I used to have an escallonia hedge on the top wall but cut it down as it never looked good, 

I'll get a picture tomorrow but effectively my garden is below road level so I have a level bank which drops down to a terrace area, 

I've put down stones (gold coast) and painted the wall of the top bit white and putting some pots on stones against the wall,

The top bit is also stoned but it's very wide and finished off with a low wall. I'm looking for ideas for plants to put there that will survive the regular downpours we get, but also the dry situation caused by the south facing garden, 



  • Ladybird4Ladybird4 Posts: 35,768

    Hi tapestry. Are you looking for permanent planting or seasonal planting?

    Cacoethes: An irresistible urge to do something inadvisable
  • permanent planting

  • raisingirlraisingirl Posts: 6,428

    Is your soil free draining? Agapanthus will be OK in that situation as long as the soil drains well when it rains.

    “Light thinks it travels faster than anything but it is wrong. No matter how fast light travels, it finds the darkness has always got there first” 
  • Yes free draining, hence the requirement for drought capable plants that don't mind a regular downpour lol image

  • Ladybird4Ladybird4 Posts: 35,768

    Ceanothus, Eryngium, Echinops, Osteospermums, Bergenia, Verbena bonariensis. Convolvulus cneorum. A few there for you to take a look at tapestry.

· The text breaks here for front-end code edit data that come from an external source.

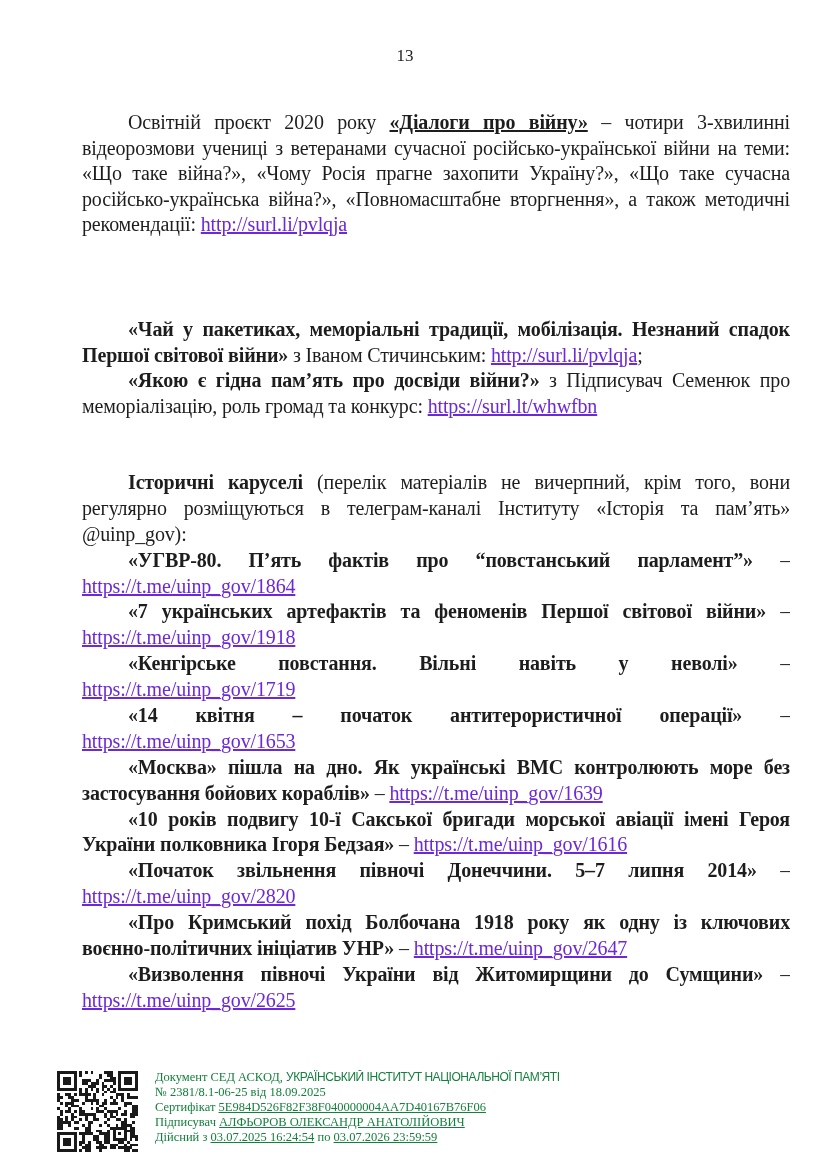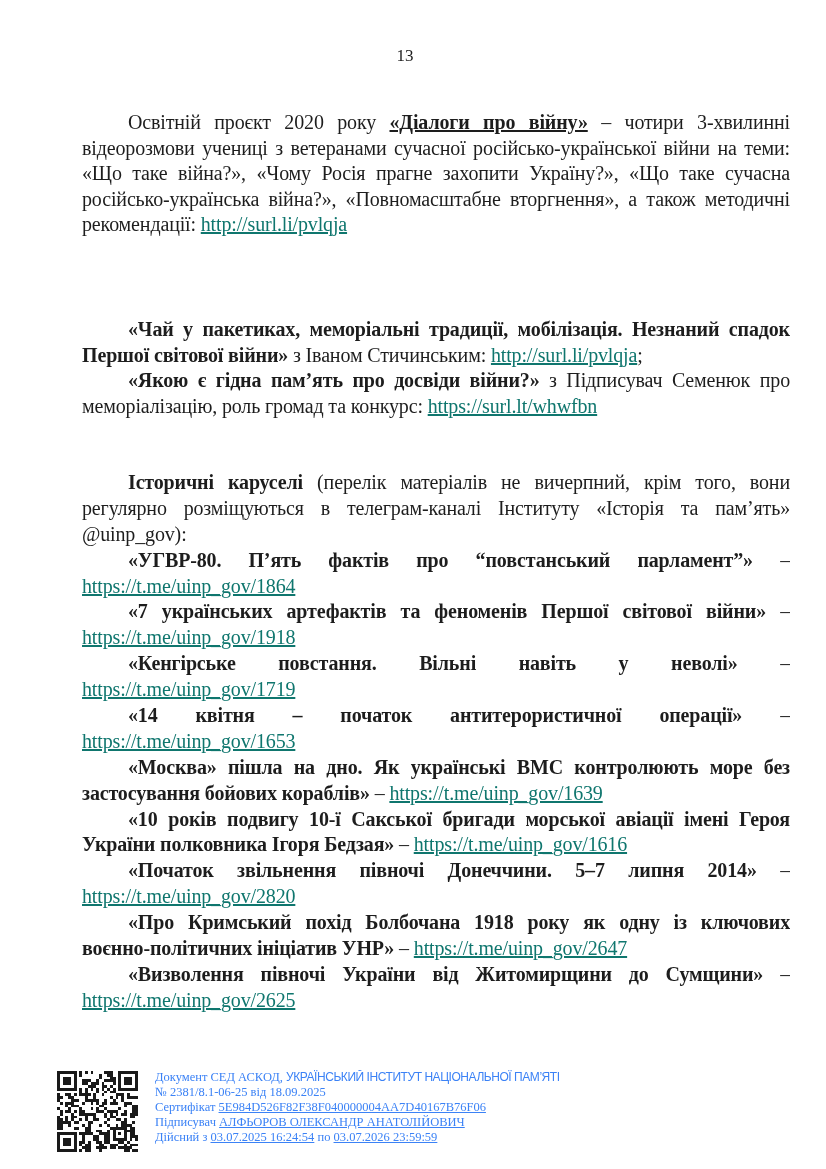--- a/index.html
+++ b/index.html
@@ -18,30 +18,30 @@
   .textblock .line {
     height:var(--lh); line-height:var(--lh);
     overflow:hidden; text-align:left; letter-spacing:-0.15px;
   }
   .line.j { text-align:justify; }
   .line.j::after { content:""; display:inline-block; width:100%; height:0; }
   .line.ind { text-indent:46px; }
   .r-t  {}
   .r-b  { font-weight:700; }
   .r-bu { font-weight:700; text-decoration:underline;font-family:Liberation Serif, serif; }
-  .r-l  { color:#0f766e; text-decoration:underline; white-space:nowrap; cursor:pointer; }
+  .r-l  { color:#6d28d9; text-decoration:underline; white-space:nowrap; cursor:pointer; }
   .r-u  { text-decoration:underline;text-align:center; }
   .r-sans { font-family:"Liberation Sans", sans-serif; font-size:12px; letter-spacing:-0.45px; }
   #qr {
     position:absolute; left:57px; top:1071px; width:81px; height:81px;
   }
   #qr svg { display:block; width:81px; height:81px; shape-rendering:crispEdges; }
   #footer-text {
     position:absolute; left:155px; top:1070px; width:580px;
-    font-size:12.5px; color:#3b82f6;
+    font-size:12.5px; color:#15803d;
   }
   #footer-text .line {
     height:15px; line-height:15px; overflow:hidden; letter-spacing:0; text-align:left;
   }
 </style>
 </head>
 <body>
 
 <div id="page-number">13</div>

    Cacoethes: An irresistible urge to do something inadvisable
  • FairygirlFairygirl Posts: 50,133

    I you want a few structural plants to hide the wall a little, Phormiums and Libertias will provide a good backdrop. You could also have clematis trained along it, so long as you water well in dry spells. Pasqueflowers are a favourite of mine, and very welcome in spring. They would be happy along the edges in front of other small shrubs and plants. Aquilegias will also work there. Don't forget some spring bulbs - always welcome in late winter/early spring when you look out the window  image

    I'm assuming you want to put the planting directly into the ground now - but have I misunderstood that?

    It's a place where beautiful isn't enough of a word....

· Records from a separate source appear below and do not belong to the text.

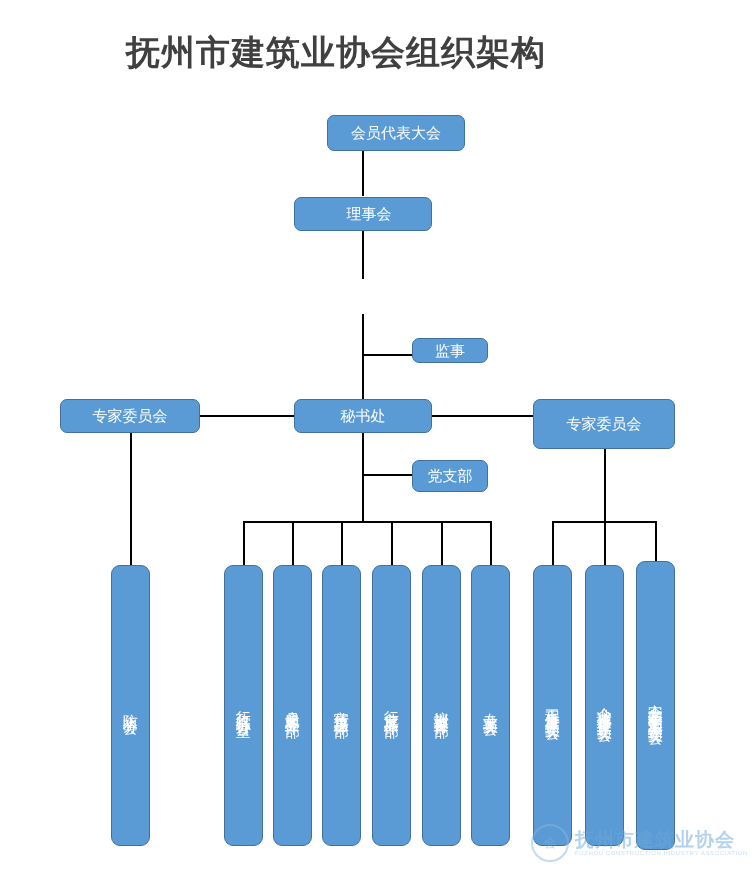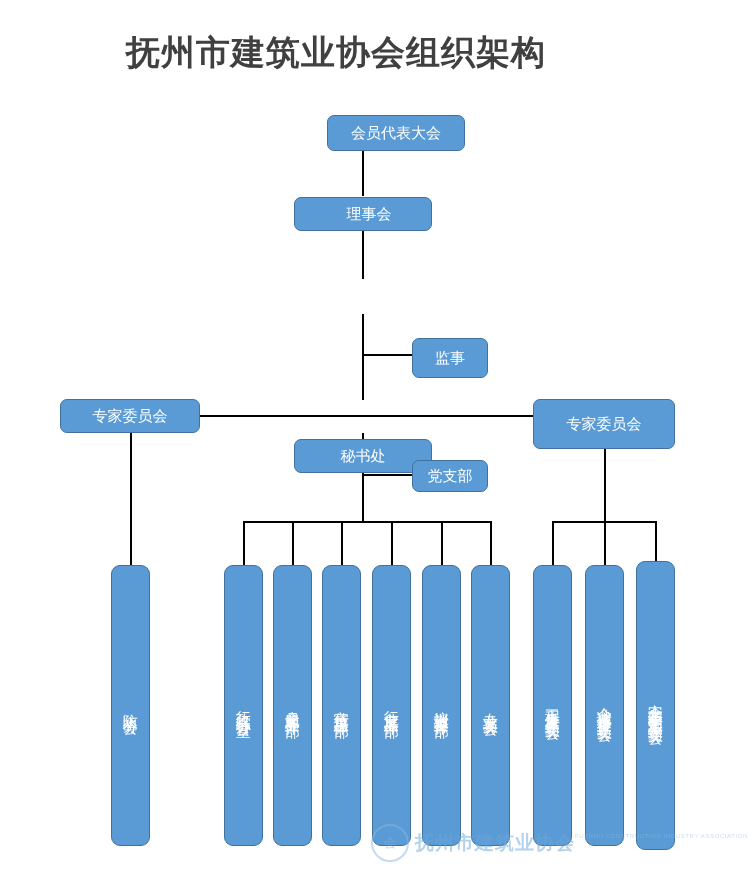--- a/index.html
+++ b/index.html
@@ -77,21 +77,21 @@
     height: 34px;
     border-radius: 50%;
     border: 2px solid #8ab6de;
     display: flex;
     align-items: center;
     justify-content: center;
     color: #7fb0dc;
     font-size: 13px;
     flex: none;
   }
-  .wm-text { display: flex; }
+  .wm-text { display: flex; flex-direction: column; }
   .wm-cn {
     font-size: 19px;
     font-weight: bold;
     color: #6aa6d8;
     letter-spacing: 1px;
     line-height: 1.05;
   }
   .wm-en {
     font-size: 6px;
     color: #8fbbe0;
@@ -134,25 +134,25 @@
   <div class="conn h" style="left:552px; top:521px; width:105px;"></div>
   <div class="conn v" style="left:552px; top:521px; height:44px;"></div>
   <div class="conn v" style="left:604px; top:521px; height:44px;"></div>
   <div class="conn v" style="left:655px; top:521px; height:44px;"></div>
 
   <div class="node" style="left:290px; top:115px; width:138px; height:36px;margin-left:37px;">会员代表大会</div>
 
   <div class="node" style="left:294px; top:197px; width:138px; height:34px;padding-left:12px;">理事会</div>
 
 
-  <div class="node" style="left:412px; top:338px; width:76px; height:40px;">监事</div>
+  <div class="node" style="left:412px; top:338px; width:76px; height:25px;">监事</div>
 
   <div class="node" style="left:60px; top:399px; width:140px; height:34px;">专家委员会</div>
 
-  <div class="node" style="left:294px; top:399px; width:138px; height:34px;margin-top:40px;">秘书处</div>
+  <div class="node" style="left:294px; top:399px; width:138px; height:34px;">秘书处</div>
 
   <div class="node" style="left:533px; top:399px; width:142px; height:50px;">专家委员会</div>
 
   <div class="node" style="left:412px; top:460px; width:76px; height:32px;">党支部</div>
 
   <div class="node vert" style="left:111px; top:565px; width:39px; height:281px;">防水分会</div>
 
   <div class="node vert" style="left:224px; top:565px; width:39px; height:281px;">行政综合办公室</div>
 
   <div class="node vert" style="left:273px; top:565px; width:39px; height:281px;">会员服务工作部</div>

    I live in west central Scotland - not where that photo is...
  • Yes, want to plant directly, 

    Can't put in Aquilegias any more sadly. I used to have a lovely collection of different varieties but, like Carrie, I've lost all mine to the new virus that's attacking them. 

    I moved some healthy ones from out front to the back garden and they flowered, then didn't come back the following year. 

    I moved my shed last year and at the beginning of this year I saw a large bunch of aquilegia leaves showing so crossed my fingers .. sadly no flowers and the leaves are all showing signs of infection now.

    Front garden aquilegia also have discoloured leaves this year and minimum flowers. :(  

    Thanks for the suggestions will take a look 

  • The user and all related content has been deleted.
  • B3B3 Posts: 24,412

    This is a list of some of the plants that have dine pretty well in my dry clay garden:

    Gazanias, artichokes cosmos ( up to a point), iris, sage devils tears (can't remember the proper name) geraniums - both kinds , that big cornflower  - can't remember the name. Pulmonaria,several grasses, wild marjoram, primroses 

    These are the ones that have done well. Many others are surviving but would do better if they got a drink now and againimage

    In London. Keen but lazy.
  • CloggieCloggie Posts: 1,455
    Ladybird4 says:

    Ceanothus, Eryngium, Echinops, Osteospermums, Bergenia, Verbena bonariensis. Convolvulus cneorum. A few there for you to take a look at tapestry.

    See original post

     See above for a list of stuff that thrives (survives) in my garden.  If you have any more LB, please share.